* Task input:
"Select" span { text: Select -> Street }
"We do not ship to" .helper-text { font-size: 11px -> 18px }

---

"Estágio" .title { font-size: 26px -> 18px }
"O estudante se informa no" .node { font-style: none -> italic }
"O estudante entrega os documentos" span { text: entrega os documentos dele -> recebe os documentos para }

...

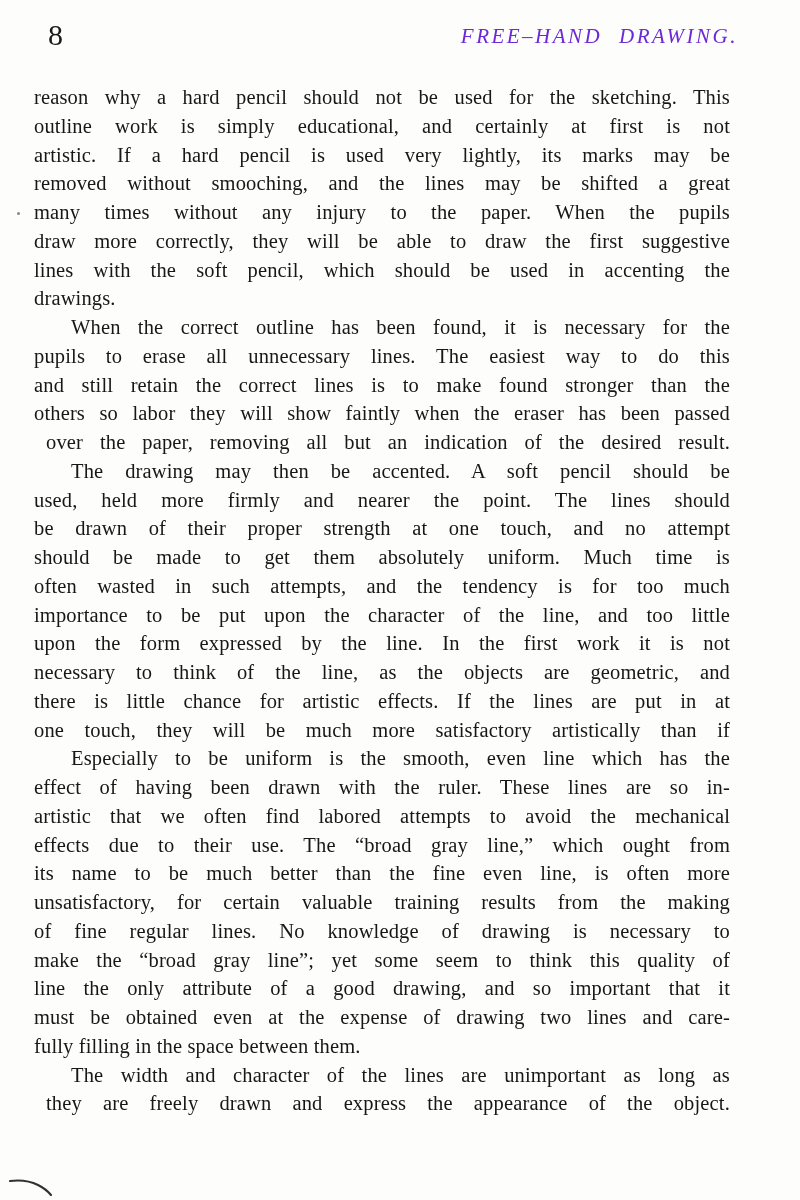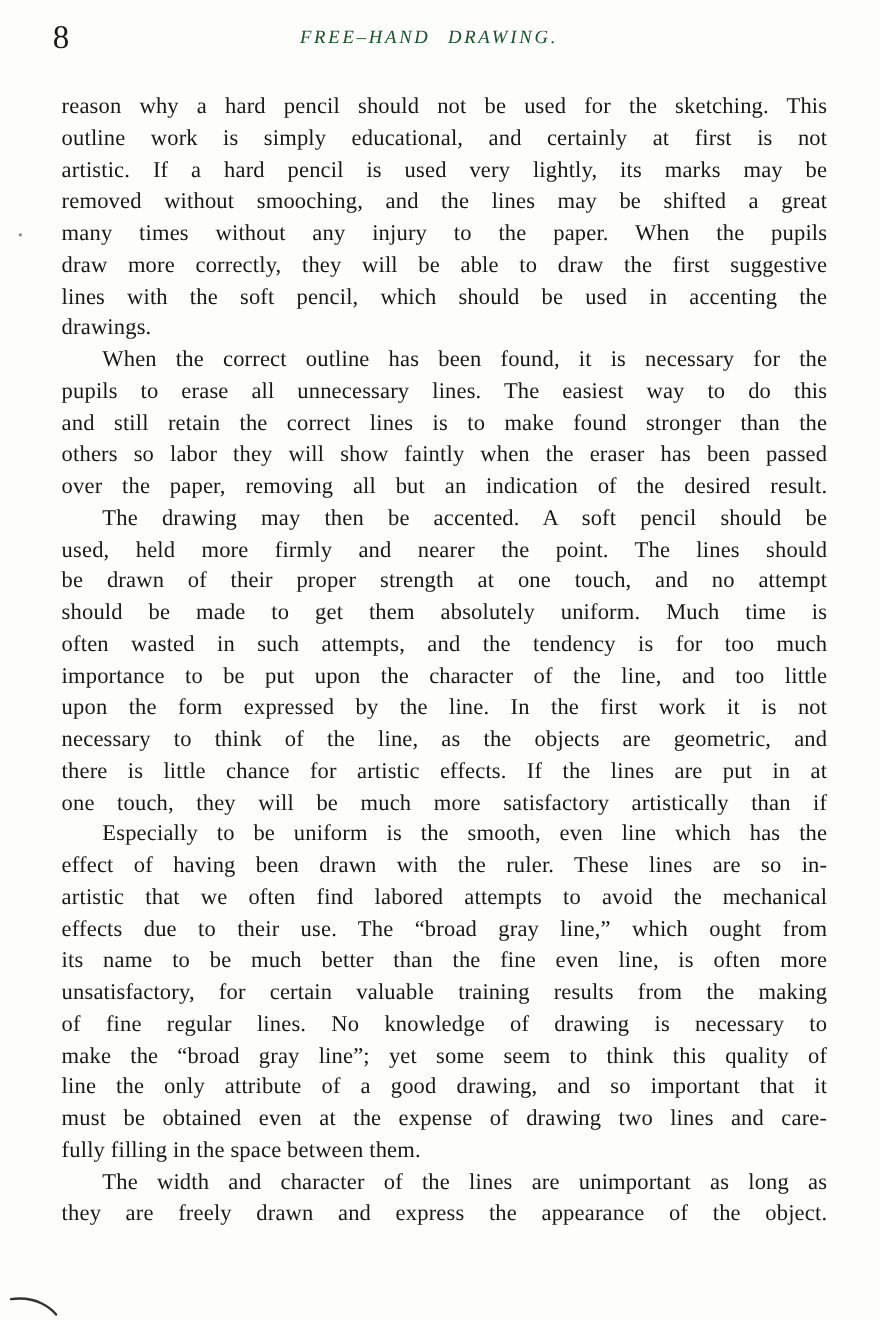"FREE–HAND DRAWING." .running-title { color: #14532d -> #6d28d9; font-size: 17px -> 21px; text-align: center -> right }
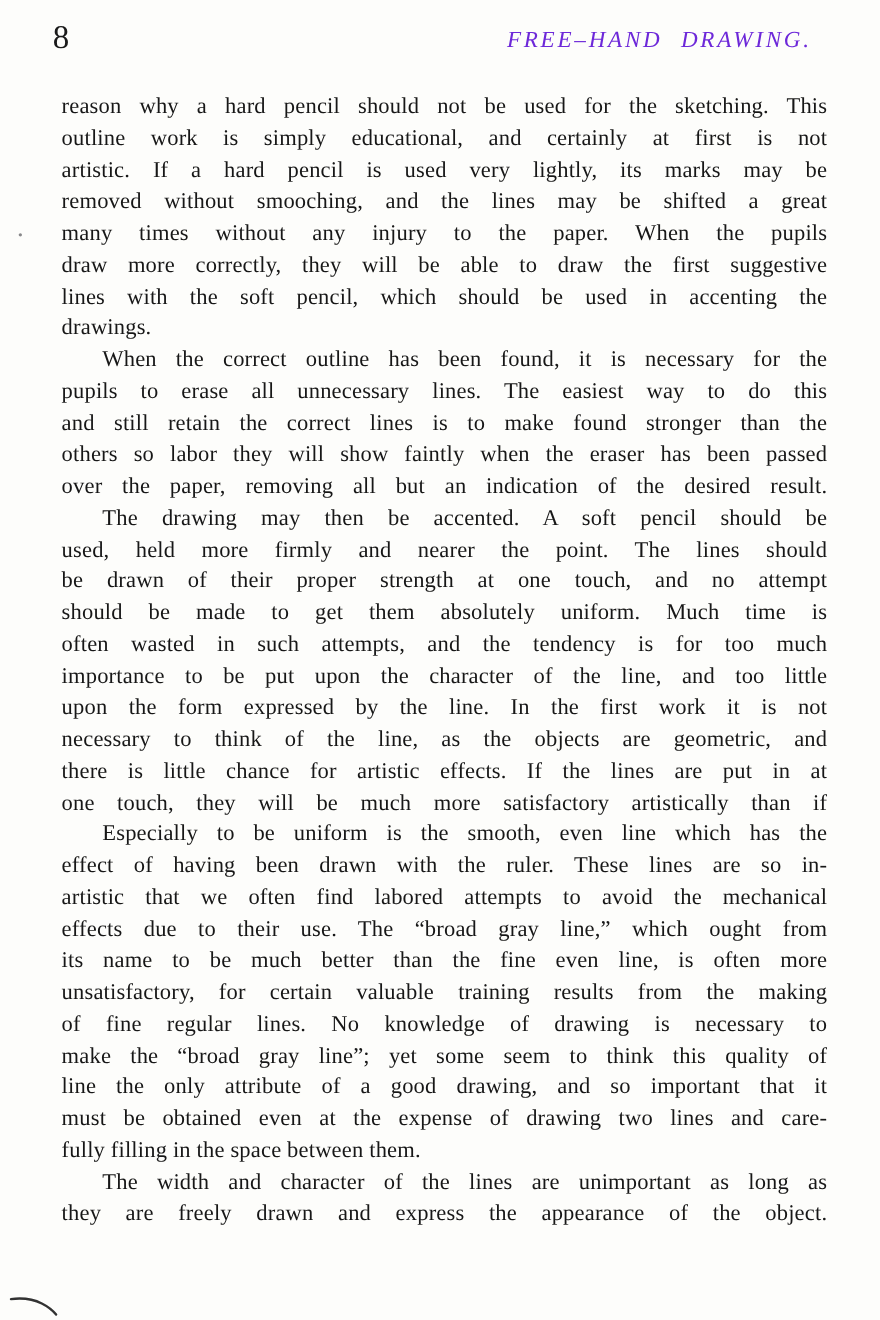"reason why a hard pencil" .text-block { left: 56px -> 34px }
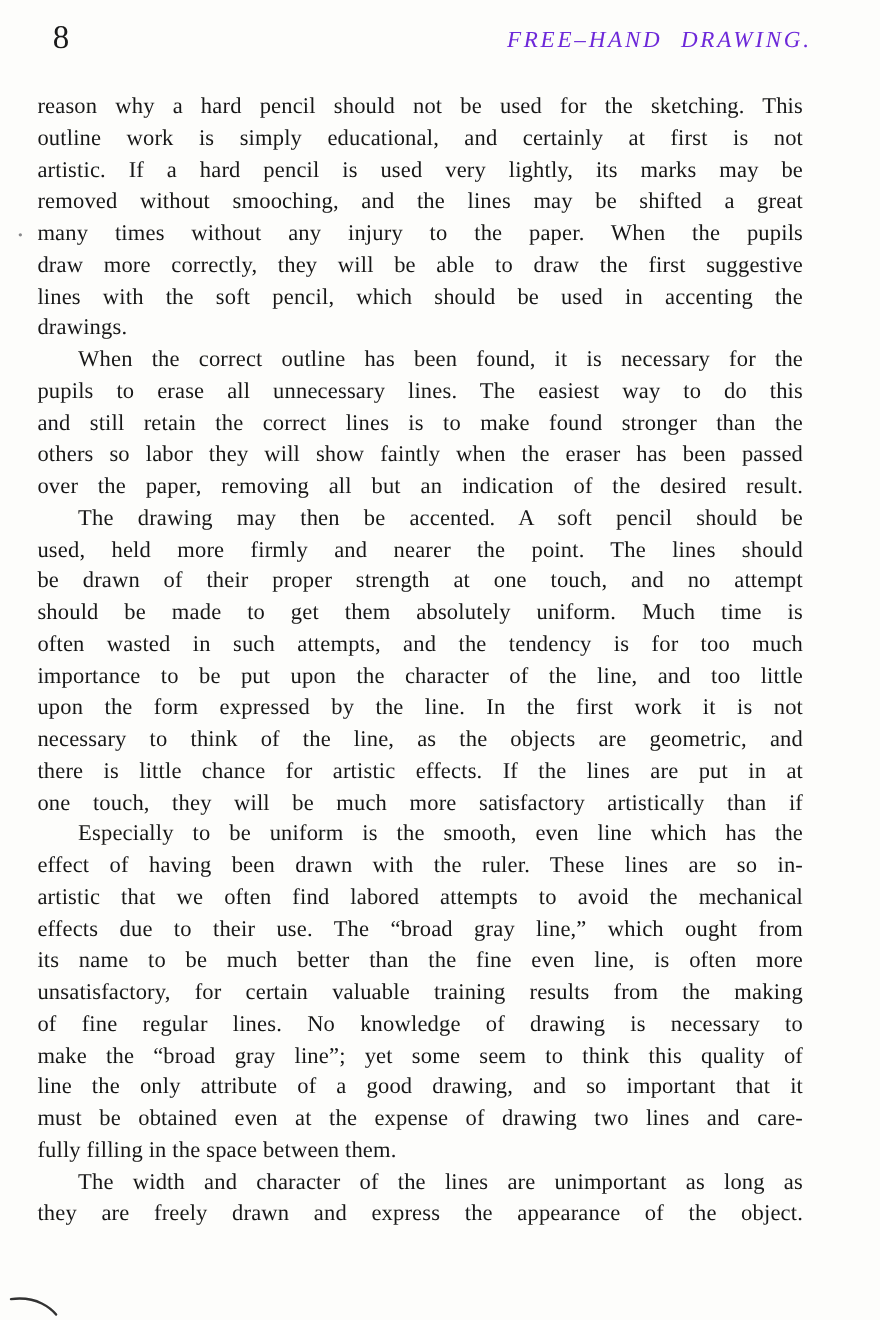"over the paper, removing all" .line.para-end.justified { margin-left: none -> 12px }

* What this task involves:
Keep both end lines and retype everything in the records above from the line containing "text: Select ->" through the line containing "do not ship", exactly, with nothing else.

* Your solution:
"Select" span { text: Select -> Street }
"We do not ship to" .helper-text { font-size: 11px -> 18px }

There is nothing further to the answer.